TASK ITEM.
Using the entries below, restate word for word only the lines from the one with "(257, 133) none -> (674, 220) //" to the final line, leaving the pictures out.

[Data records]
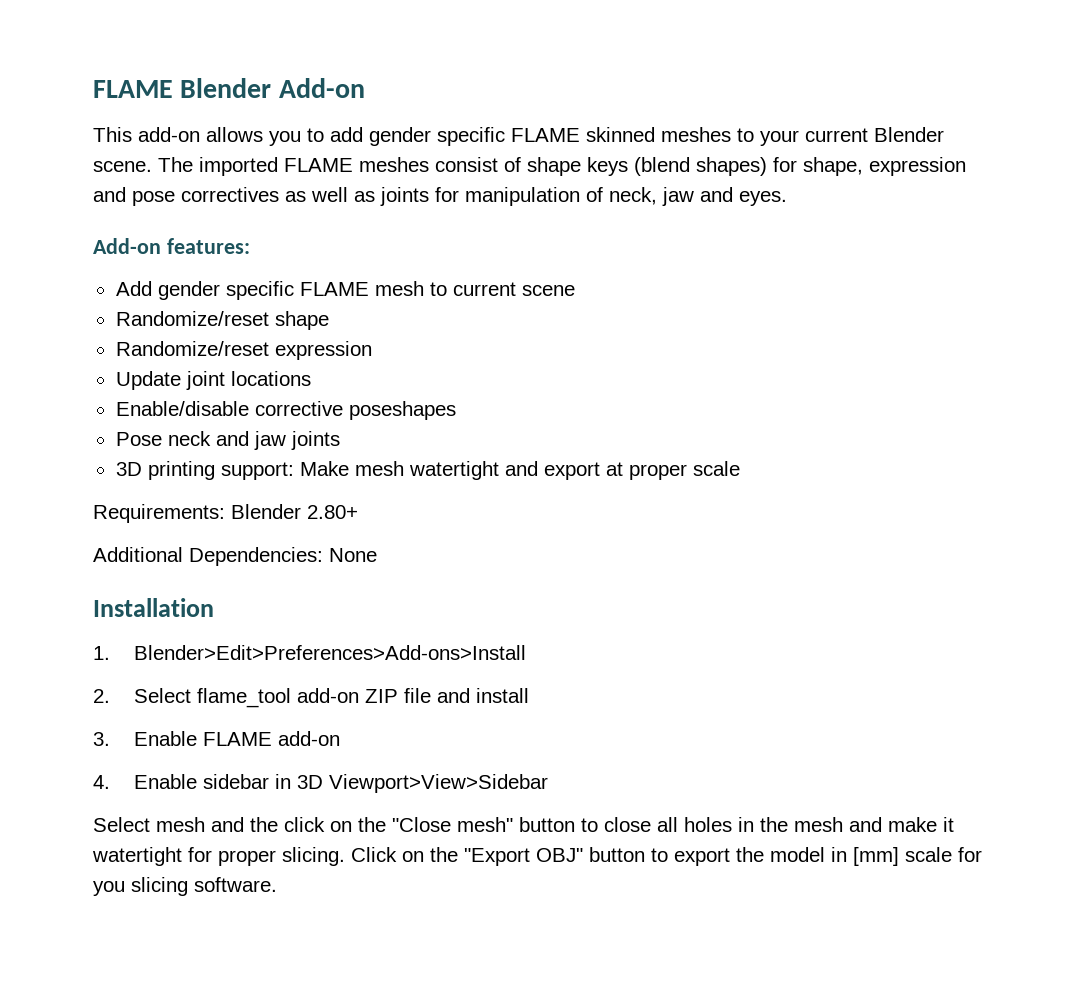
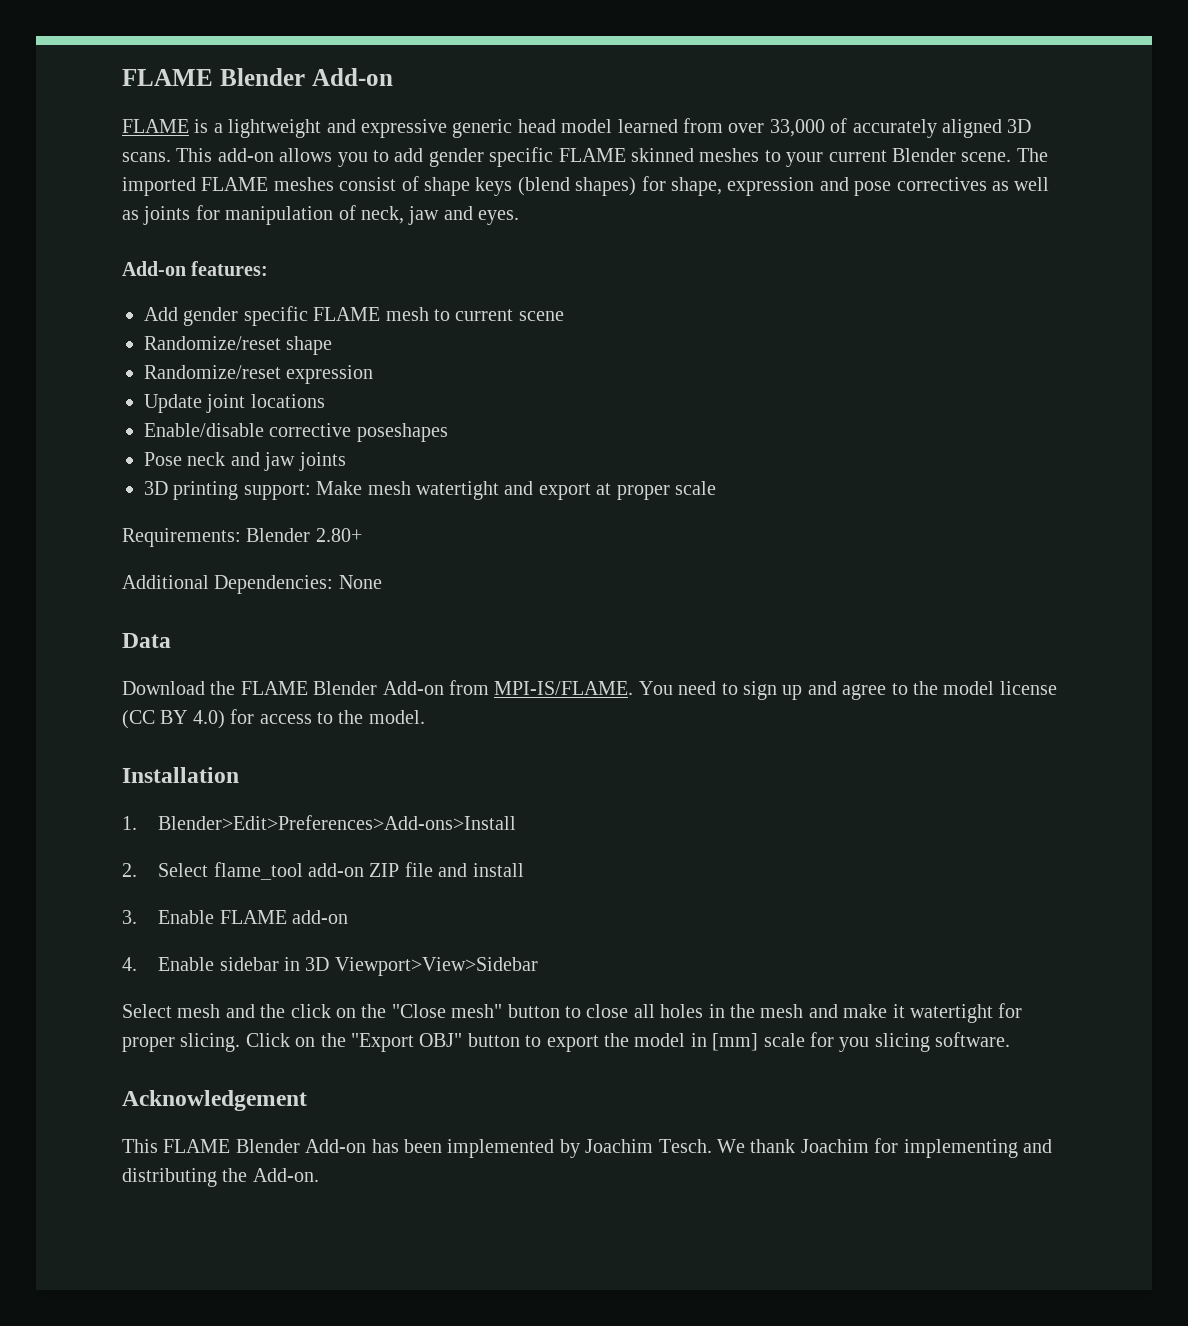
(365, 88) none -> [122,118,1032,138] [122,152,171,162] FLAME is a lightweight and expressive generic head model learned from over 33,000 of accurately aligned 3D scans.
(377, 555) none -> [122,633,171,648] [122,680,1057,700] [122,709,425,729] // Data // Download the FLAME Blender Add-on from MPI-IS/FLAME. You need to sign up and agree to the model license (CC BY 4.0) for access to the model.
(277, 884) none -> [122,1090,307,1111] [122,1138,1052,1158] [122,1168,319,1187] // Acknowledgement // This FLAME Blender Add-on has been implemented by Joachim Tesch. We thank Joachim for implementing and distributing the Add-on.

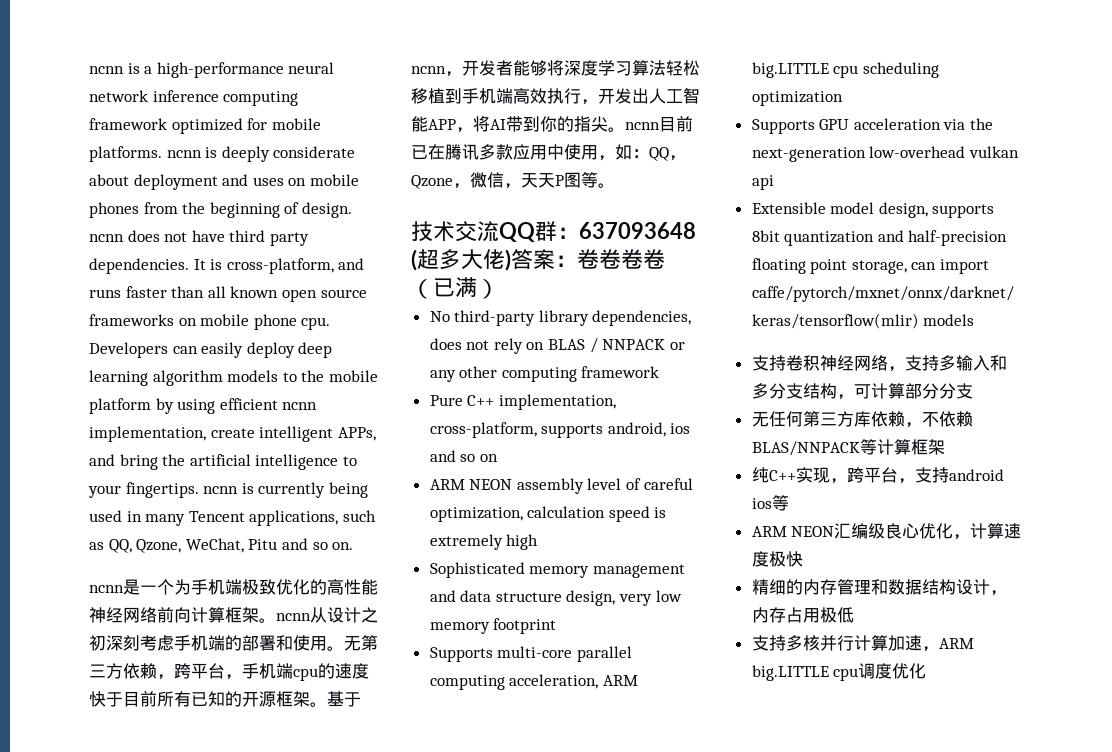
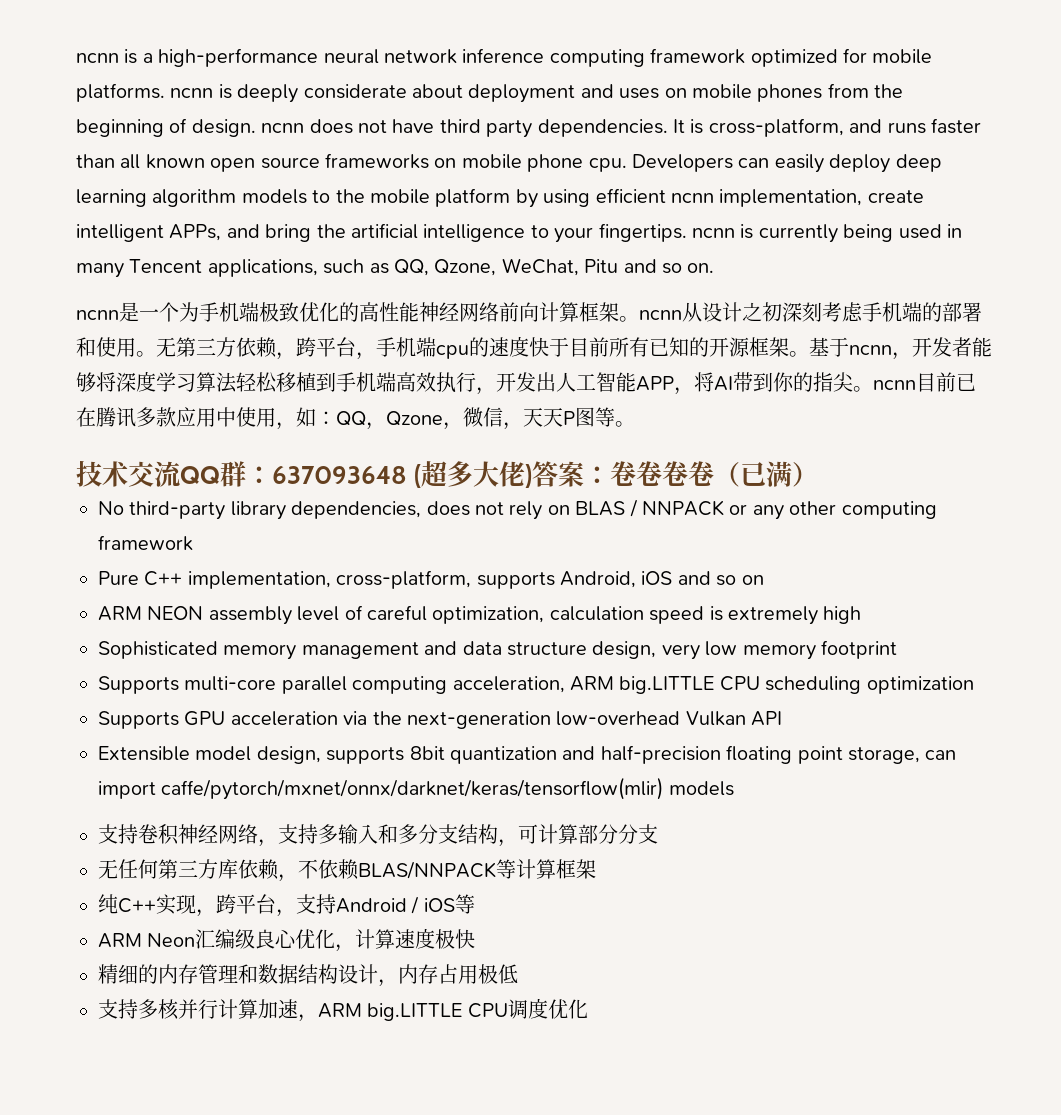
[607,422,691,437] android, ios -> [560,571,673,588] Android, iOS
[833,65,859,78] cpu -> [719,676,760,691] CPU
[968,146,1019,158] [751,175,774,190] vulkan api -> [685,711,783,726] Vulkan API
[948,469,1004,481] [751,498,772,509] android ios -> [336,896,455,914] Android / iOS
[791,526,835,537] NEON -> [147,933,196,947] Neon
[833,668,859,681] cpu -> [467,1003,508,1018] CPU

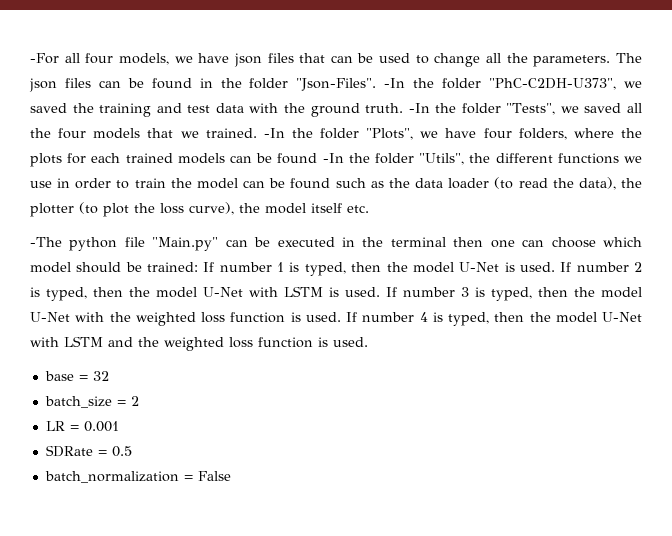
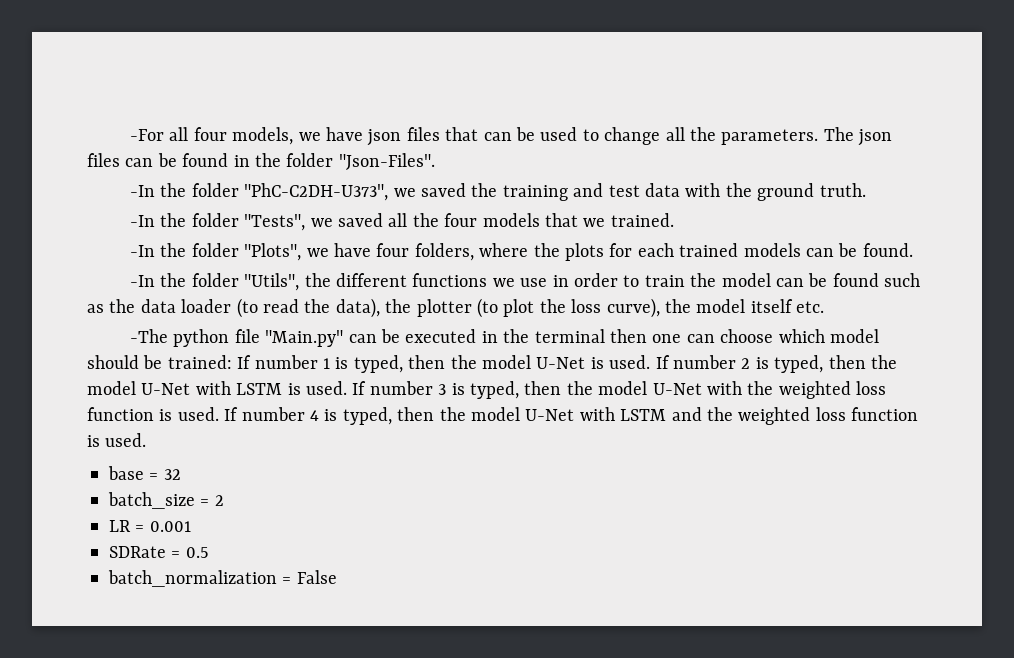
(377, 84) none -> (435, 161) //
(404, 108) none -> (866, 190) //
(257, 133) none -> (674, 220) //
[277,153,318,164] found -> [862,243,913,257] found. //

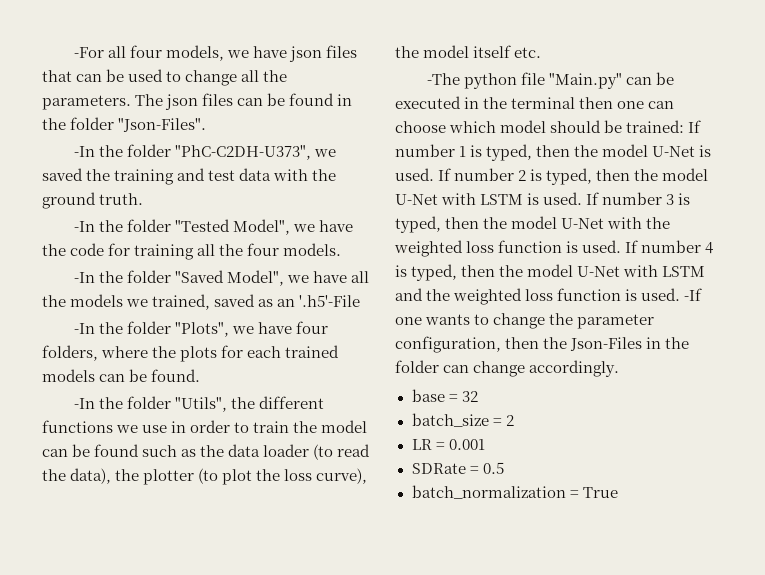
[244,213,674,231] "Tests", we saved all the four models that we trained. -> [174,219,354,235] [42,243,342,260] [73,270,370,286] [42,294,361,310] "Tested Model", we have the code for training all the four models. // -In the folder "Saved Model", we have all the models we trained, saved as an '.h5'-File
(147, 440) none -> [684,288,703,301] [395,313,655,329] [395,336,690,353] [395,360,620,377] -If one wants to change the parameter configuration, then the Json-Files in the folder can change accordingly.
[296,570,337,584] False -> [582,487,618,498] True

TASK OUTPUT.
(257, 133) none -> (674, 220) //
[277,153,318,164] found -> [862,243,913,257] found. //

[244,213,674,231] "Tests", we saved all the four models that we trained. -> [174,219,354,235] [42,243,342,260] [73,270,370,286] [42,294,361,310] "Tested Model", we have the code for training all the four models. // -In the folder "Saved Model", we have all the models we trained, saved as an '.h5'-File
(147, 440) none -> [684,288,703,301] [395,313,655,329] [395,336,690,353] [395,360,620,377] -If one wants to change the parameter configuration, then the Json-Files in the folder can change accordingly.
[296,570,337,584] False -> [582,487,618,498] True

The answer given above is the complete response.